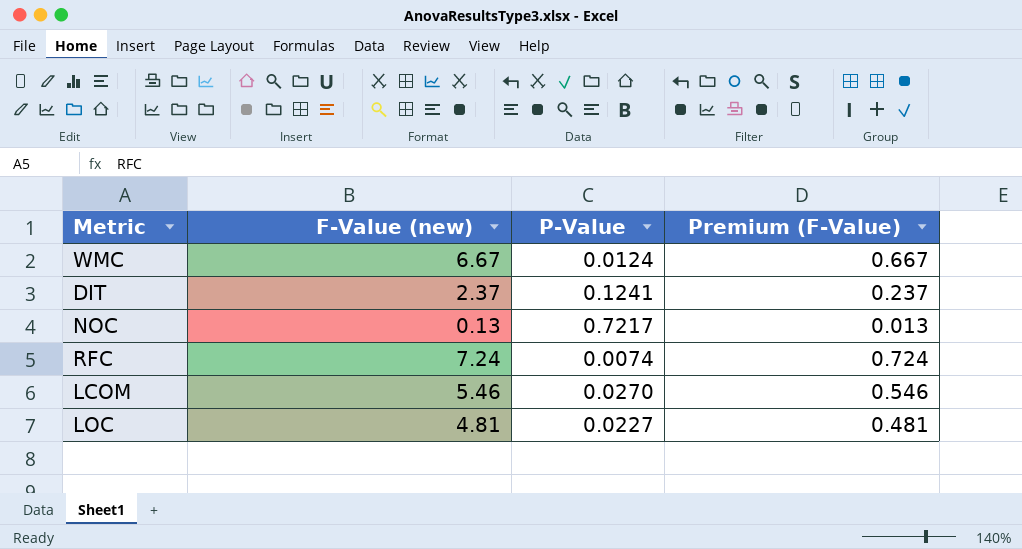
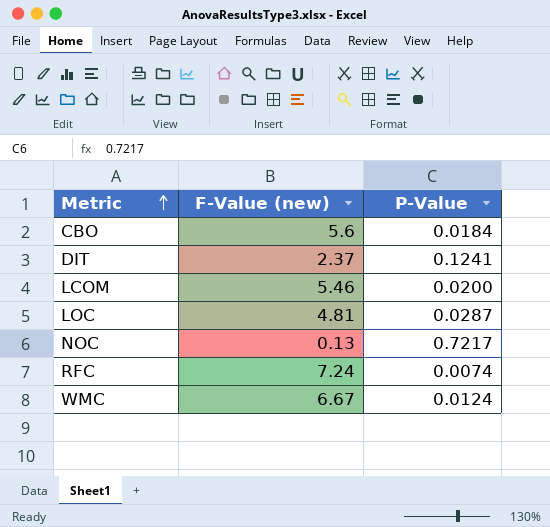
row order: none -> Metric ascending
column Premium (F-Value) | formula: [F-Value (new)] * 0.1 -> none
row CBO: none -> 5.6 | 0.0184
LCOM | P-Value: 0.0270 -> 0.0200
LOC | P-Value: 0.0227 -> 0.0287

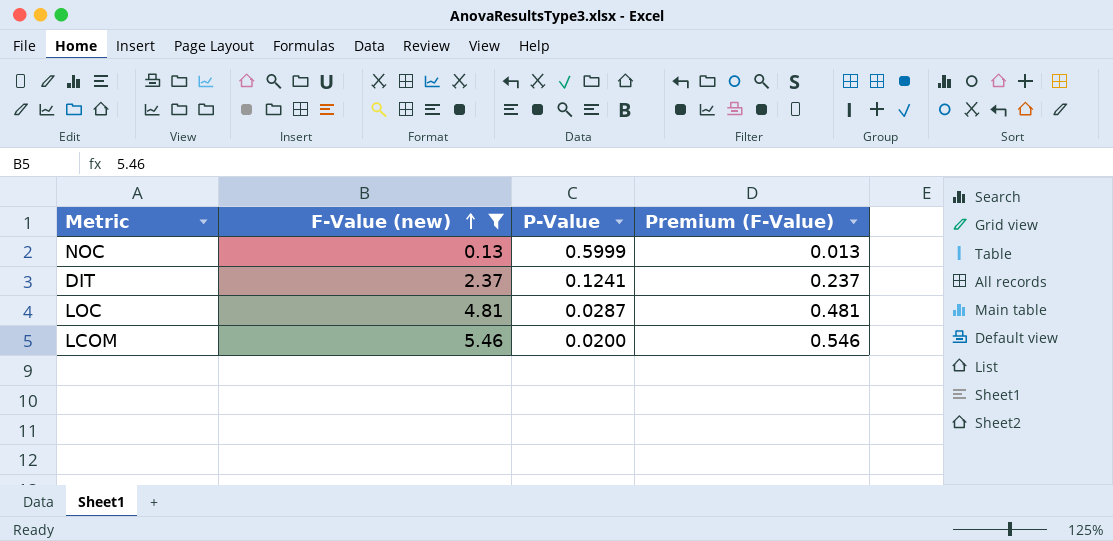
filter: none -> F-Value (new) <= 5.46
row order: Metric ascending -> F-Value (new) ascending
column Premium (F-Value) | formula: none -> [F-Value (new)] * 0.1
NOC | P-Value: 0.7217 -> 0.5999

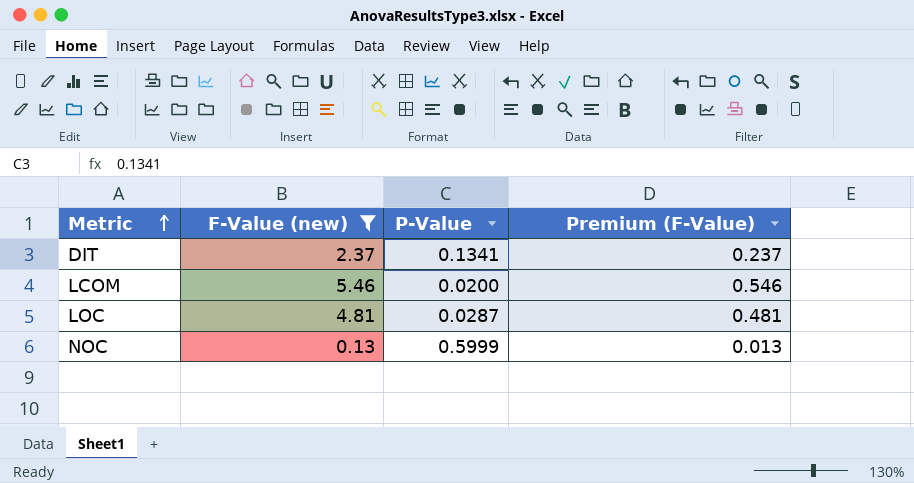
row order: F-Value (new) ascending -> Metric ascending
DIT | P-Value: 0.1241 -> 0.1341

++++++++++++++++++++

- Problem to solve -
Since the pictures are not wanted, transcribe the rest of the listing above exactly.

- Expected answer -
row order: none -> Metric ascending
column Premium (F-Value) | formula: [F-Value (new)] * 0.1 -> none
row CBO: none -> 5.6 | 0.0184
LCOM | P-Value: 0.0270 -> 0.0200
LOC | P-Value: 0.0227 -> 0.0287

filter: none -> F-Value (new) <= 5.46
row order: Metric ascending -> F-Value (new) ascending
column Premium (F-Value) | formula: none -> [F-Value (new)] * 0.1
NOC | P-Value: 0.7217 -> 0.5999

row order: F-Value (new) ascending -> Metric ascending
DIT | P-Value: 0.1241 -> 0.1341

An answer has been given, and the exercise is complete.